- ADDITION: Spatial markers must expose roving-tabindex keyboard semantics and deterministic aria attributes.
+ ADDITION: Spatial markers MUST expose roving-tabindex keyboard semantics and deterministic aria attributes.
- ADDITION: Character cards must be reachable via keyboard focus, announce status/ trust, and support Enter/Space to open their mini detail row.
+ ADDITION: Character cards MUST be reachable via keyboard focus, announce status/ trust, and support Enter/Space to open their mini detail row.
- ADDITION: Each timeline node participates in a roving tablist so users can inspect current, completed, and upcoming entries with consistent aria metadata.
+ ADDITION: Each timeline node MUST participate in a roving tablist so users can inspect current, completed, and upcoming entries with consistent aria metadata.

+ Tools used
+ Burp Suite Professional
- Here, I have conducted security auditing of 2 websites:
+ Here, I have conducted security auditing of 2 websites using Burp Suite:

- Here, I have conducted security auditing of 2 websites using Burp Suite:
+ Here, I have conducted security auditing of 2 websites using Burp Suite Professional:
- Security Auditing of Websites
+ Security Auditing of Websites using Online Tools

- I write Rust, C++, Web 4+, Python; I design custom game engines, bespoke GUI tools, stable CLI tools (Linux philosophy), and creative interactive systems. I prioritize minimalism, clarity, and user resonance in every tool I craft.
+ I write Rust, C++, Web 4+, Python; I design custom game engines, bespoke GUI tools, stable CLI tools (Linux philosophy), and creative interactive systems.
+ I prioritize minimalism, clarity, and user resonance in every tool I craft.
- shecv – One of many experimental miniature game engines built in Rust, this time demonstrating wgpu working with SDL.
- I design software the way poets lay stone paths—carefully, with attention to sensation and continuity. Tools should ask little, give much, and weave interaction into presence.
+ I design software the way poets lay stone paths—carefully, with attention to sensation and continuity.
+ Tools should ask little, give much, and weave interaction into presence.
=-=-=
:: Work to be completed ::
Each of the records above is to be reproduced word for word.

:: Exercise response ::
- ADDITION: Spatial markers must expose roving-tabindex keyboard semantics and deterministic aria attributes.
+ ADDITION: Spatial markers MUST expose roving-tabindex keyboard semantics and deterministic aria attributes.
- ADDITION: Character cards must be reachable via keyboard focus, announce status/ trust, and support Enter/Space to open their mini detail row.
+ ADDITION: Character cards MUST be reachable via keyboard focus, announce status/ trust, and support Enter/Space to open their mini detail row.
- ADDITION: Each timeline node participates in a roving tablist so users can inspect current, completed, and upcoming entries with consistent aria metadata.
+ ADDITION: Each timeline node MUST participate in a roving tablist so users can inspect current, completed, and upcoming entries with consistent aria metadata.

+ Tools used
+ Burp Suite Professional
- Here, I have conducted security auditing of 2 websites:
+ Here, I have conducted security auditing of 2 websites using Burp Suite:

- Here, I have conducted security auditing of 2 websites using Burp Suite:
+ Here, I have conducted security auditing of 2 websites using Burp Suite Professional:
- Security Auditing of Websites
+ Security Auditing of Websites using Online Tools

- I write Rust, C++, Web 4+, Python; I design custom game engines, bespoke GUI tools, stable CLI tools (Linux philosophy), and creative interactive systems. I prioritize minimalism, clarity, and user resonance in every tool I craft.
+ I write Rust, C++, Web 4+, Python; I design custom game engines, bespoke GUI tools, stable CLI tools (Linux philosophy), and creative interactive systems.
+ I prioritize minimalism, clarity, and user resonance in every tool I craft.
- shecv – One of many experimental miniature game engines built in Rust, this time demonstrating wgpu working with SDL.
- I design software the way poets lay stone paths—carefully, with attention to sensation and continuity. Tools should ask little, give much, and weave interaction into presence.
+ I design software the way poets lay stone paths—carefully, with attention to sensation and continuity.
+ Tools should ask little, give much, and weave interaction into presence.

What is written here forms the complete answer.